Removing an element from a building up to 3 storeys high doesn't require a building consent if the structure, specified systems and fire separations remain unaffected.
What the law says
Subject to section 42A of the Building Act, Schedule 1 exempts the following from a building consent:
The removal of a building element from a building that is not more than 3 storeys, provided that the removal does not affect:
(a) the primary structure of the building; or
(b) any specified system; or
(c) any fire separation.
Guidance on the exemption
This exemption was inserted in response to the partial demolition of buildings that had to be undertaken to allow repairs to damaged buildings after the Canterbury earthquakes of 2010/2011.
It applies to the removal of a building element (eg a chimney or roof, including cladding) rather than to the complete demolition of a building.
This exemption is limited to any building up to 3 storeys high as long as the removal does not affect the primary structure, any specified system or any fire separation (which includes firewalls protecting other property).
Note that any repair work associated with removing a building element can be done under exemption 1 (repairs, maintenance, and replacement).
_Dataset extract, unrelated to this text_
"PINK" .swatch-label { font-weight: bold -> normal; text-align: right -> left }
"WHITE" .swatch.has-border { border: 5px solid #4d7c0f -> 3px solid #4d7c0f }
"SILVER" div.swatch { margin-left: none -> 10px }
For example, removing an external chimney will require the making good of the gaps left in the wall and roof claddings.
All new building work must comply with the Building Code, including with its structural performance requirements. Also note that, on completion of the building work, the altered building must comply with the Building Code to at least the same extent as it did before the building work was undertaken.
If you are considering building work that is close to or involves potentially load-bearing walls, it is important to get professional advice (eg from a chartered professional engineer, registered architect, building consultant or registered building surveyor).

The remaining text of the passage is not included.